For the peace-keeper, it can be hard to know when to speak out and when to hold your tongue. If your tendency is to always stay quiet, you may have learnt at some point in your life that it wasn’t safe to say what was on your mind.
Underneath it all, perhaps you feel scared about confronting what displeases you, or you prefer to avoid conflict than really speaking your mind.
7 reasons you won’t say what’s on your mind
So here are seven reasons why you might shy away from saying what you really feel or which might stop you being assertive when you need to:
1 Fear of confrontation: ‘Who do you think you are?’
This is perhaps one of the biggest things that holds you back from saying what feels important. The idea of speaking out and causing an argument, getting shouted at or worse. It’s a natural response to keeping safe, but are there times when staying silent comes at too high a price.
Maybe it’s with a parent or sibling that you always find yourself accommodating or steering clear of confrontation or a work boss or colleague.
Did you learn at some point that anger and confrontation weren’t ok?
2 Fear of judgment: ‘Don’t be so stupid’
Sometimes speaking your mind, might mean taking a stand and that can feel very scary. If you say what you’re really thinking, what would others think of you and say of you? It can feel safer to stay quiet than to risk disapproval.

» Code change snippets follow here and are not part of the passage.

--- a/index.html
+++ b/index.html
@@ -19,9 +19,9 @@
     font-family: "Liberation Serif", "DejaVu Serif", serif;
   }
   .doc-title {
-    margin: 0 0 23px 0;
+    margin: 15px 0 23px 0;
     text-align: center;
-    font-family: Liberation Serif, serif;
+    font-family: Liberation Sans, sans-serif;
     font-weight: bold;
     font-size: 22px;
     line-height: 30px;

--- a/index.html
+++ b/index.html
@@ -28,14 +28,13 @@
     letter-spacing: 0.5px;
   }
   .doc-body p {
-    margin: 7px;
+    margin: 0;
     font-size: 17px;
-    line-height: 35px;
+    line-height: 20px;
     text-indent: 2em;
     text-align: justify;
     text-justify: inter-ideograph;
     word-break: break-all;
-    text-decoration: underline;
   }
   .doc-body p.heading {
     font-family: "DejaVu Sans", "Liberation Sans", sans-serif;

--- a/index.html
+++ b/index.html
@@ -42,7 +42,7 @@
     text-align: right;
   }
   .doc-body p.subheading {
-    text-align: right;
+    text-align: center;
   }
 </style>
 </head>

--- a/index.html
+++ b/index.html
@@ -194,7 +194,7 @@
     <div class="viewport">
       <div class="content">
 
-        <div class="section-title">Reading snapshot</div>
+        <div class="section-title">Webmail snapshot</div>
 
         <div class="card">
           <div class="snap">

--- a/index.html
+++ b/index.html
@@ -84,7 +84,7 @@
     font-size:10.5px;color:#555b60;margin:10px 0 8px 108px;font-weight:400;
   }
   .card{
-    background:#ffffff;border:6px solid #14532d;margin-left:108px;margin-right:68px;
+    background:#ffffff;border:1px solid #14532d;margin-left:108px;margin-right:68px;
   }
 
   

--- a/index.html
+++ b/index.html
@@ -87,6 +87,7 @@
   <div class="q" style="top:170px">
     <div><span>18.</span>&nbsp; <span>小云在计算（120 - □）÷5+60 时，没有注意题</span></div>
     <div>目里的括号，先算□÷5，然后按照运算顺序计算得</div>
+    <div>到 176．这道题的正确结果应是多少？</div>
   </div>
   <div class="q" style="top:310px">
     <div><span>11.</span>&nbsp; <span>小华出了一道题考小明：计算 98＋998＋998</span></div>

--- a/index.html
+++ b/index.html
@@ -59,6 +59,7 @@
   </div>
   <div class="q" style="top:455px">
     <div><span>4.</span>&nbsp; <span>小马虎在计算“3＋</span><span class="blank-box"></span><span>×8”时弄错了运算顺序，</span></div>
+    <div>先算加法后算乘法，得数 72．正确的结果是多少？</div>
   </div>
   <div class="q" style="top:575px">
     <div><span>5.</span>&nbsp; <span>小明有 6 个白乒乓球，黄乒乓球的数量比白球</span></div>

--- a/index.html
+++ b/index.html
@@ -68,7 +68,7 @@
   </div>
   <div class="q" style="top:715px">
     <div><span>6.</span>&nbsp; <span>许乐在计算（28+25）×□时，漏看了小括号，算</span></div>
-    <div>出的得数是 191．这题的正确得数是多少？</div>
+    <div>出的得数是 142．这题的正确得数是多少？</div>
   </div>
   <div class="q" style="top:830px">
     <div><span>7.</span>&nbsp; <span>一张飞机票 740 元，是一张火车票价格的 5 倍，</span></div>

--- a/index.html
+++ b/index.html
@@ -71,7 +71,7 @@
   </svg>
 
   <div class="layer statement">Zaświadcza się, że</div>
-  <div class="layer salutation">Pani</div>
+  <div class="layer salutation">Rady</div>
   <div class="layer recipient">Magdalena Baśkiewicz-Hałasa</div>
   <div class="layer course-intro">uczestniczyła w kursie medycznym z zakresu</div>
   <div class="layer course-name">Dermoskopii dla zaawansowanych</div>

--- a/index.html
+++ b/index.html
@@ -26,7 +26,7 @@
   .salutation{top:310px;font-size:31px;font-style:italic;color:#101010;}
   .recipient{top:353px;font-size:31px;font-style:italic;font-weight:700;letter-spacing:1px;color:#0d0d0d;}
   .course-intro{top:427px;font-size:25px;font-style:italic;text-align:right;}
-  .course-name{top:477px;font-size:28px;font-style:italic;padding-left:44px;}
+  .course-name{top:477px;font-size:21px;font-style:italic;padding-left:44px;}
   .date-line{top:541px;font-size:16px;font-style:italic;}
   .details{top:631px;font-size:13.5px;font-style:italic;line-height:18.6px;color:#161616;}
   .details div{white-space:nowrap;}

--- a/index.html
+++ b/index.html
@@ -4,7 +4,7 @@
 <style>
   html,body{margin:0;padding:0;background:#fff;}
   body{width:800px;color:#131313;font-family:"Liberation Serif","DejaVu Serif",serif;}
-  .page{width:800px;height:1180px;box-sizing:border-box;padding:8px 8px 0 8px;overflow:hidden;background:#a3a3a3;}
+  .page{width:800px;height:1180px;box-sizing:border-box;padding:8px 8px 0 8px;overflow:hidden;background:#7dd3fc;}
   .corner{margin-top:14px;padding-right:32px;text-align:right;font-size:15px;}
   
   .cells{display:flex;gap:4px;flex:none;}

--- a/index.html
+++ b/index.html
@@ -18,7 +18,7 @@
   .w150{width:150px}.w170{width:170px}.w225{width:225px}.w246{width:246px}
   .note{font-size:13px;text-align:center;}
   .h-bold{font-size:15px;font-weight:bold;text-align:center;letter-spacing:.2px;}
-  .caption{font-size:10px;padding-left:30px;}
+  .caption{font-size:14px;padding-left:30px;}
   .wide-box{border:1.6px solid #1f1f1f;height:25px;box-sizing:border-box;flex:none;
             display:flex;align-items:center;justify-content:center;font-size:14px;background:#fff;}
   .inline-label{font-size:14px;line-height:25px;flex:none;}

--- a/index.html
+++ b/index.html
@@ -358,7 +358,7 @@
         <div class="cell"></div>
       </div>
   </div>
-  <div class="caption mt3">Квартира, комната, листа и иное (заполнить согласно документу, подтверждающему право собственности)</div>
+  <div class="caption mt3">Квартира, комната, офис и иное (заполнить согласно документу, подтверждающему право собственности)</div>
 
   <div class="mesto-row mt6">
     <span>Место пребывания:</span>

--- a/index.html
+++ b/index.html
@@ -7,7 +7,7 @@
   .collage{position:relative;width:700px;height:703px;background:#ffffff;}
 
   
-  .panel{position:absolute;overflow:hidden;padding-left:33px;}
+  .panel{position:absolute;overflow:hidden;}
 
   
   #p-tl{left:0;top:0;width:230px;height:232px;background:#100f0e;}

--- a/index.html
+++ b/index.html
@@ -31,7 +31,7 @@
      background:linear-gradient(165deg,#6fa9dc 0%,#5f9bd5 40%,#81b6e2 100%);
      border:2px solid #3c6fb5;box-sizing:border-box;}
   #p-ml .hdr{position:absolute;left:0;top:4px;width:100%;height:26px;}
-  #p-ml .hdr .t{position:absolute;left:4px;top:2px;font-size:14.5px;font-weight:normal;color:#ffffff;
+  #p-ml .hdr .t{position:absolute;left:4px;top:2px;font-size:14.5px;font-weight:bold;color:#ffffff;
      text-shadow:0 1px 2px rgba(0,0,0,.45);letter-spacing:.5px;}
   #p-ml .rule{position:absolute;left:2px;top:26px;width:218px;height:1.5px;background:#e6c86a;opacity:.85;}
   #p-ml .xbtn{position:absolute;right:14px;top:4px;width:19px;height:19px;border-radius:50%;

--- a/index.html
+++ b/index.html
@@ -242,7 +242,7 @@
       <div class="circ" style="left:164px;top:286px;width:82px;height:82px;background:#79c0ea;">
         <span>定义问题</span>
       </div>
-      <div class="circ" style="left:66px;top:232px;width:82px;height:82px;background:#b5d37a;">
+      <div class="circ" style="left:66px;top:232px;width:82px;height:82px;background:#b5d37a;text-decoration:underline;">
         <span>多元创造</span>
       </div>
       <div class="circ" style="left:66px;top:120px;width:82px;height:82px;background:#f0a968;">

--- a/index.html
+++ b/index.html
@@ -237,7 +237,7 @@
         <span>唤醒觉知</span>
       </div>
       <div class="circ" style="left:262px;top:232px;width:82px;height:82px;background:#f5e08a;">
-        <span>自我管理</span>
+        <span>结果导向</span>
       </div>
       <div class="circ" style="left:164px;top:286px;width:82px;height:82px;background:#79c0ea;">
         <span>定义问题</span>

Was there a time when you were made to feel ashamed of what you said or how you behaved? Maybe you experienced this at home or at school?
3 Fear of rejection: ‘You’re not part of my gang’
On a similar note, saying what your really think might lead you to be cut adrift from your group; you may feel that they wouldn’t approve or appreciate your view and might ostracise you for daring to be different.
Have you had an experience before, of being shut out for speaking your mind or seeing others excluded from a group?
4 Fear of offending: ‘You hurt me’
You may be worried that what you have to say may not be well received. Rather than leading to confrontation, the other person takes offence and retreats into themselves. In this scenario, you’re trying to protect them from hurt, as if what you have to say will be too much for them to hear.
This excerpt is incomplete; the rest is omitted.